* [EXERCISE] Each line from the one holding "discount: 6.94 -> 7.24" to the end of the data below must be output verbatim, with no other lines.
■ ■ ■ ■ ■
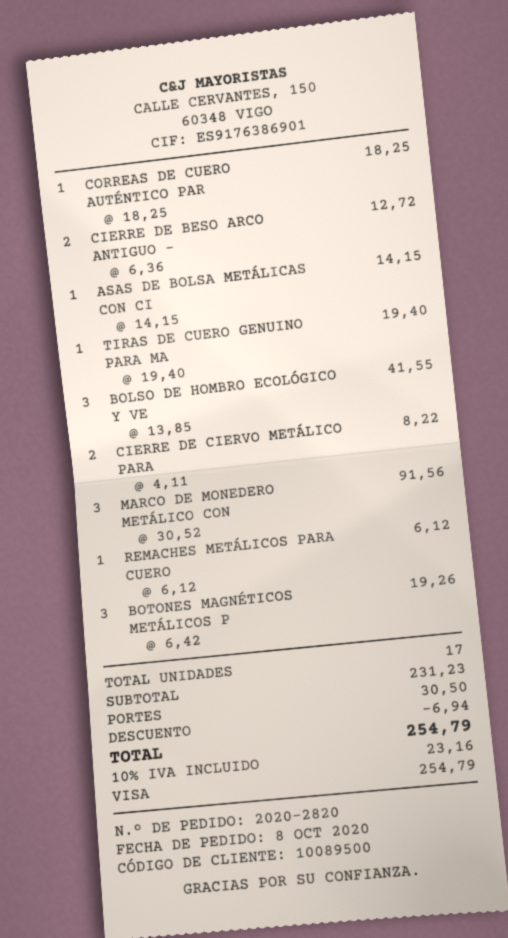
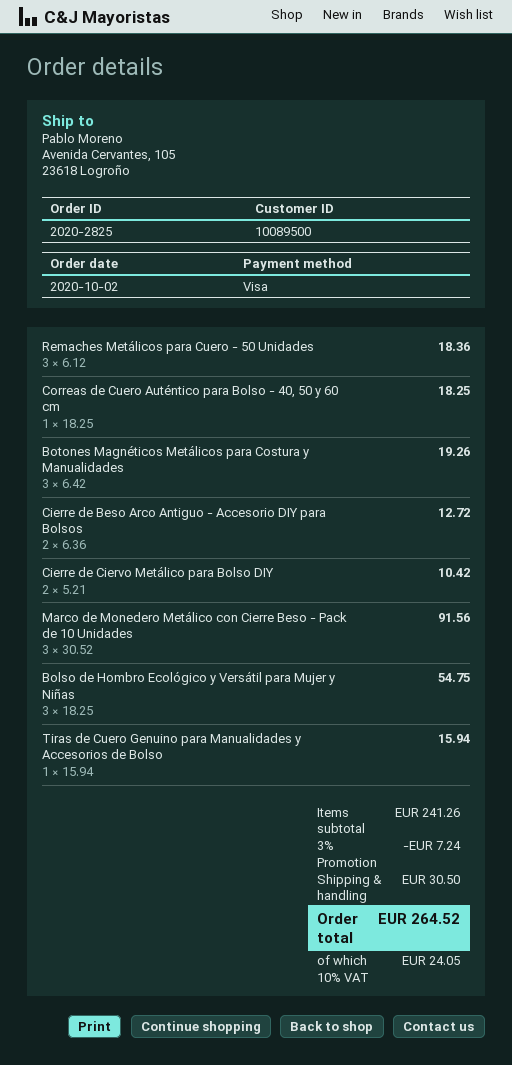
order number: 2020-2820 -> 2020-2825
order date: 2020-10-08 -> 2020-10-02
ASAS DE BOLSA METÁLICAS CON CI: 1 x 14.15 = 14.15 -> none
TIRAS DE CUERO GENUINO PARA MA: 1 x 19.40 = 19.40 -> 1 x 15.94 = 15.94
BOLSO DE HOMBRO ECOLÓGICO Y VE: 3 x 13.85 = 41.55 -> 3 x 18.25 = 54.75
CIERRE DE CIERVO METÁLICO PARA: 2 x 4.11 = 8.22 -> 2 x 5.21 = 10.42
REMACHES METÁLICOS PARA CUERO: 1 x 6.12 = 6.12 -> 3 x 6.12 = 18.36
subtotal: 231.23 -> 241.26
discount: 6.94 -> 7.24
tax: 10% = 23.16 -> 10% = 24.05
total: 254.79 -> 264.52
■ ■ ■ ■ ■
* [SOLUTION FOR THIS PROBLEM]
discount: 6.94 -> 7.24
tax: 10% = 23.16 -> 10% = 24.05
total: 254.79 -> 264.52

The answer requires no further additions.